Jill answered. “Nope, it’s me.”
Relief swept through me. Exactly who I needed. I wiped my eyes. “Come in.”
She opened the door, and I did a double take. When I’d left, her pregnancy had been showing, but now, at about eight months along, it was showing and even more prominent due to her petite frame. “Damn. You’re preggers.”
“No shit, Sherlock,” she said as she moved to sit beside me on the bed. “Glad to see you still have those awesome detective skills. I came over for a visit and walked in on a major throwdown. Now, tell me. What the hell did Ryan do to you?”
As though on cue, the basement door slammed with violent force.
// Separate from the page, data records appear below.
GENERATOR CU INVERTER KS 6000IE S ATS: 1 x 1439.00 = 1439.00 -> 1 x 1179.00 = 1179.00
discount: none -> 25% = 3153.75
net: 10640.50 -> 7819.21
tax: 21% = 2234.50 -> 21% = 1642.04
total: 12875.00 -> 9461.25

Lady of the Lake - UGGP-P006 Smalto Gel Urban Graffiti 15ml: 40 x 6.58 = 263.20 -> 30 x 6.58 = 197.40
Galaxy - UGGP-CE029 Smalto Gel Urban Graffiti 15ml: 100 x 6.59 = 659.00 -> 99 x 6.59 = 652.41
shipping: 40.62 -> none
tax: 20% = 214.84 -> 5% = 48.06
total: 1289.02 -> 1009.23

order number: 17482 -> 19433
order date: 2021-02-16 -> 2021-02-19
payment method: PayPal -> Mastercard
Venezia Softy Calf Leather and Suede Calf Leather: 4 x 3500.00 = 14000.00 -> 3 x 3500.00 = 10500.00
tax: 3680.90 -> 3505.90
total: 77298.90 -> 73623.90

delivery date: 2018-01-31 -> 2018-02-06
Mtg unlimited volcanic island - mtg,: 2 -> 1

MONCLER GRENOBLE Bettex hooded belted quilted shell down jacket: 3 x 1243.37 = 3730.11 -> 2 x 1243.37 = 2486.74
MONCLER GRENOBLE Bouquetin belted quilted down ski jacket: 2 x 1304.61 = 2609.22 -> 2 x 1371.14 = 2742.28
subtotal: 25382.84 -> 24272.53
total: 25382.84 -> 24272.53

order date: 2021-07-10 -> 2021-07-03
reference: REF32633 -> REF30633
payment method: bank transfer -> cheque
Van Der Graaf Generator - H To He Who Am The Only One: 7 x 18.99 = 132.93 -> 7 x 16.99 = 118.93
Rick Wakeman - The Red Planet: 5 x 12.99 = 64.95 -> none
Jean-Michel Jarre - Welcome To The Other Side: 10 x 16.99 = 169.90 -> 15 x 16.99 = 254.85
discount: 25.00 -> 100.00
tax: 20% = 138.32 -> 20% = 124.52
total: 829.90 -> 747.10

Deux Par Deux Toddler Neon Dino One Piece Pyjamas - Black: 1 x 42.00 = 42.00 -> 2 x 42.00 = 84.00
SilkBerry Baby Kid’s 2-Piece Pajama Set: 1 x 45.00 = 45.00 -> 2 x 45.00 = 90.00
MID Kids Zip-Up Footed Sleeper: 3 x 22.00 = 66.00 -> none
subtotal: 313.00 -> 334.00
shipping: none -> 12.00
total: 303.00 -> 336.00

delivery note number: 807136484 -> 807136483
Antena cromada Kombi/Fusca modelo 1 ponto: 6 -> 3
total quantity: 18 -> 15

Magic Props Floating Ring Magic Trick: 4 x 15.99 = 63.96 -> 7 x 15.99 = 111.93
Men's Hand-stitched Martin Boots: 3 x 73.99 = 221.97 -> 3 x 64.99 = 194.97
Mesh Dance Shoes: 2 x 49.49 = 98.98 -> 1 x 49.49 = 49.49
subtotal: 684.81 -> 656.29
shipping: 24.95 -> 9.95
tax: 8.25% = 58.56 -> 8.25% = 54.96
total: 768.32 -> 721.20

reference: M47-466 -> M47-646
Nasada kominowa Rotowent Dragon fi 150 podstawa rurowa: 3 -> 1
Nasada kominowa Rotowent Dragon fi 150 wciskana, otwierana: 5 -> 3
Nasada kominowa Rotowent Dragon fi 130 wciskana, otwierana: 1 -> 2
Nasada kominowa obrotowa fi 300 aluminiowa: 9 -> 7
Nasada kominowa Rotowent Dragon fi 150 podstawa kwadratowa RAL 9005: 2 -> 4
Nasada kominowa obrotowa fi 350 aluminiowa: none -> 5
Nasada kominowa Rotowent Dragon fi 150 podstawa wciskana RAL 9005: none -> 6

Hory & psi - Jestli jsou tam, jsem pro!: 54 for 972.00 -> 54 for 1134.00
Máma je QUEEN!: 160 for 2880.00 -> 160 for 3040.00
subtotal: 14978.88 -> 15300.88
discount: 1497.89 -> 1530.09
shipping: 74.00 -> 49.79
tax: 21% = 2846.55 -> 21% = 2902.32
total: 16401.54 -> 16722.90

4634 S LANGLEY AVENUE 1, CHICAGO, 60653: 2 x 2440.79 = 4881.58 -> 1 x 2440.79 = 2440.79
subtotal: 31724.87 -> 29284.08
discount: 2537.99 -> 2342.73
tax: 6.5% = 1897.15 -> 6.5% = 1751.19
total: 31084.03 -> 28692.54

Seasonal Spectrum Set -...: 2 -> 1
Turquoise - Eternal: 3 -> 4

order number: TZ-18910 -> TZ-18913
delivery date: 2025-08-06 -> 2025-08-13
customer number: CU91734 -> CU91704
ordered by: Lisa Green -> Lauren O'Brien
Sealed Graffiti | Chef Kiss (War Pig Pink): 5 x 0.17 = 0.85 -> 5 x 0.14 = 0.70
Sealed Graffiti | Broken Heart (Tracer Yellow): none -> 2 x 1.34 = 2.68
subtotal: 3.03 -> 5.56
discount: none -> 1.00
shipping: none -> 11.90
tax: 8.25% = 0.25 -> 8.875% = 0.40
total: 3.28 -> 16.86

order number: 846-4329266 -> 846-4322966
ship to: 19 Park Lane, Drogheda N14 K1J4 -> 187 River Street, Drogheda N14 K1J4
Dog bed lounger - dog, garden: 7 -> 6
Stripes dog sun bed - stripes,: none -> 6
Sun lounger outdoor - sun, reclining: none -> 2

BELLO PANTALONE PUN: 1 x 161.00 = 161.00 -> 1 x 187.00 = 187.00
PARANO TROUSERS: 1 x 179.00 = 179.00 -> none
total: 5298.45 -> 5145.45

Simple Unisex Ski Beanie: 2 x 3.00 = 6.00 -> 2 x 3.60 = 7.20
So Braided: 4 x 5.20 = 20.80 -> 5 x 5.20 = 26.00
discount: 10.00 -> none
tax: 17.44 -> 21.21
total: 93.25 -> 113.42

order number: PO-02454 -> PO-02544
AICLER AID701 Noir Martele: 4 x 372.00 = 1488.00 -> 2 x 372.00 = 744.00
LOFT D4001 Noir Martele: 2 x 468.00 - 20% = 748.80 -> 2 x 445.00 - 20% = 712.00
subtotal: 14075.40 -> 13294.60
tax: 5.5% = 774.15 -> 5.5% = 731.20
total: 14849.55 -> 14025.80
I wiped my eyes again. “Shit. We were talking. It was nice. And then he said he knew Mzatal and I were together and asked what that meant for him and me.” She offered a tissue, and I paused to blow my nose. “And shit,” I continued, “I didn’t even know what to say, so I said something dumb about how I loved Mzatal but loved Ryan too, and not just as a friend. As soon as I said it, I knew it was the wrong thing to say, but by then it was too late, y’know? He got all pissy and ‘what, you expect me to share?’” I sighed, still feeling the sting of his response. “I told him that wasn’t what I meant but later thought maybe it was. And I told him I didn’t know what any of it meant for him and me.” I looked over at her. “I was floundering, but doing okay up to that point. Then he got really assholeish and started going on about how I’d thrown away my values. Fucking shit! My goddamn values.” I exhaled a shuddering breath as some of the tension melted. Simply being able to vent my frustration helped. “And that’s about the time I told him, ‘Fuck you and your values’ and some other stuff and came up here.”
“Oh jeez. What you said!” Jill put her arm around me and gave me a squeeze. “You’ve been away a while, and it sounds like you’re used to talking pretty openly about stuff.” She wrinkled her nose. “Ryan’s a guy and, well, you know how he is.”
I snorted. “Yeah, I do.” Yet I knew what she didn’t. Ryan wasn’t just a guy. I knew the Ryan-Szerain struggle, had a better understanding of his moodiness and the challenges he faced. It was no wonder that, after Szerain tasted a sliver of freedom, he fought to reclaim it, even if it unbalanced his entire prison, Ryan included. I needed to remember that before doing or saying shit that would screw them both up. Away from the heat of the moment, that knowledge sparked a stab of guilt.
I should’ve been able to keep it together better for both of us. I sighed. Too late now to worry about it. “Jesus, woman,” I said. “You’re really pregnant.”
She grinned and laid a hand on her belly. “A bit. She’s feisty!”